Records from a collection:
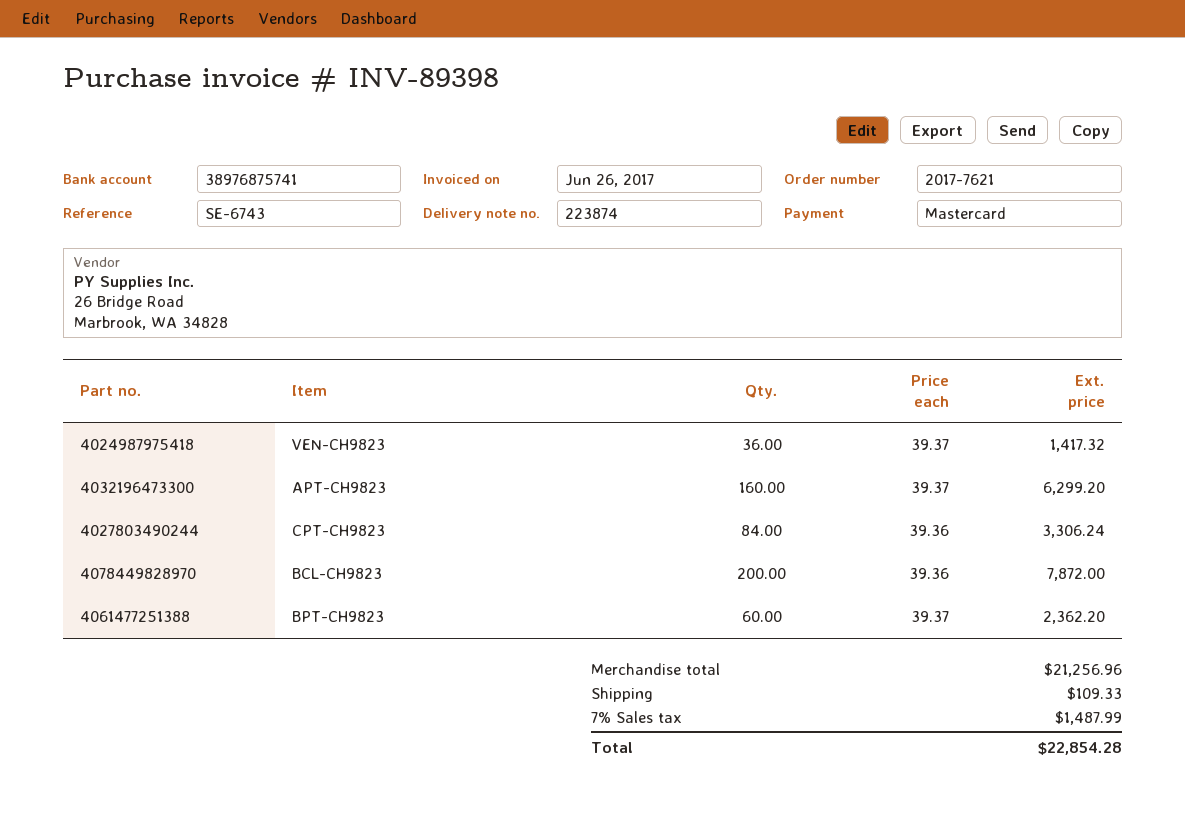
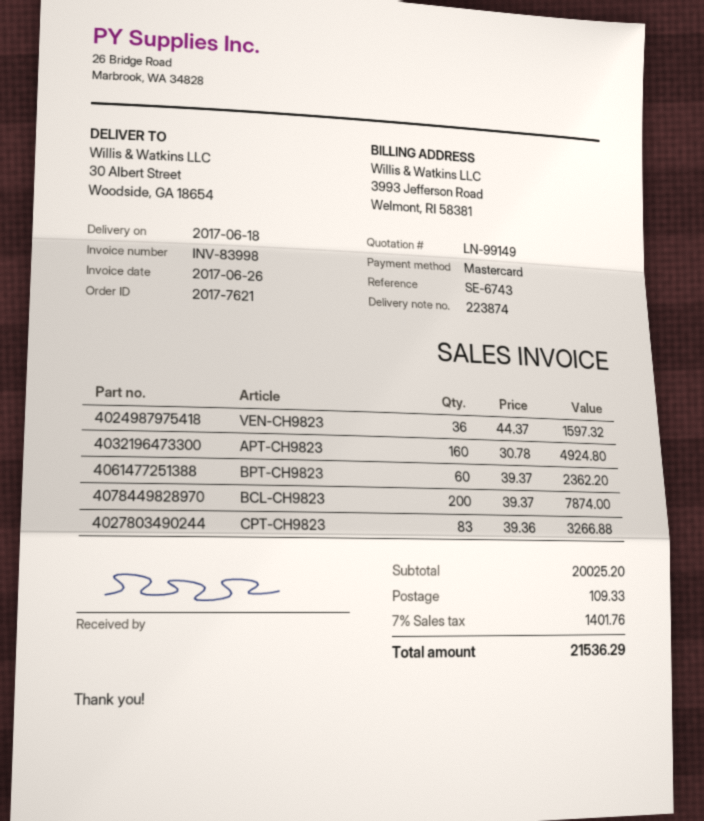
invoice number: INV-89398 -> INV-83998
VEN-CH9823: 36 x 39.37 = 1417.32 -> 36 x 44.37 = 1597.32
APT-CH9823: 160 x 39.37 = 6299.20 -> 160 x 30.78 = 4924.80
CPT-CH9823: 84 x 39.36 = 3306.24 -> 83 x 39.36 = 3266.88
BCL-CH9823: 200 x 39.36 = 7872.00 -> 200 x 39.37 = 7874.00
subtotal: 21256.96 -> 20025.20
tax: 7% = 1487.99 -> 7% = 1401.76
total: 22854.28 -> 21536.29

▶ _Problem statement_:
The entries above need an exact copy without their pictures.

▶ _Solution for this task_:
invoice number: INV-89398 -> INV-83998
VEN-CH9823: 36 x 39.37 = 1417.32 -> 36 x 44.37 = 1597.32
APT-CH9823: 160 x 39.37 = 6299.20 -> 160 x 30.78 = 4924.80
CPT-CH9823: 84 x 39.36 = 3306.24 -> 83 x 39.36 = 3266.88
BCL-CH9823: 200 x 39.36 = 7872.00 -> 200 x 39.37 = 7874.00
subtotal: 21256.96 -> 20025.20
tax: 7% = 1487.99 -> 7% = 1401.76
total: 22854.28 -> 21536.29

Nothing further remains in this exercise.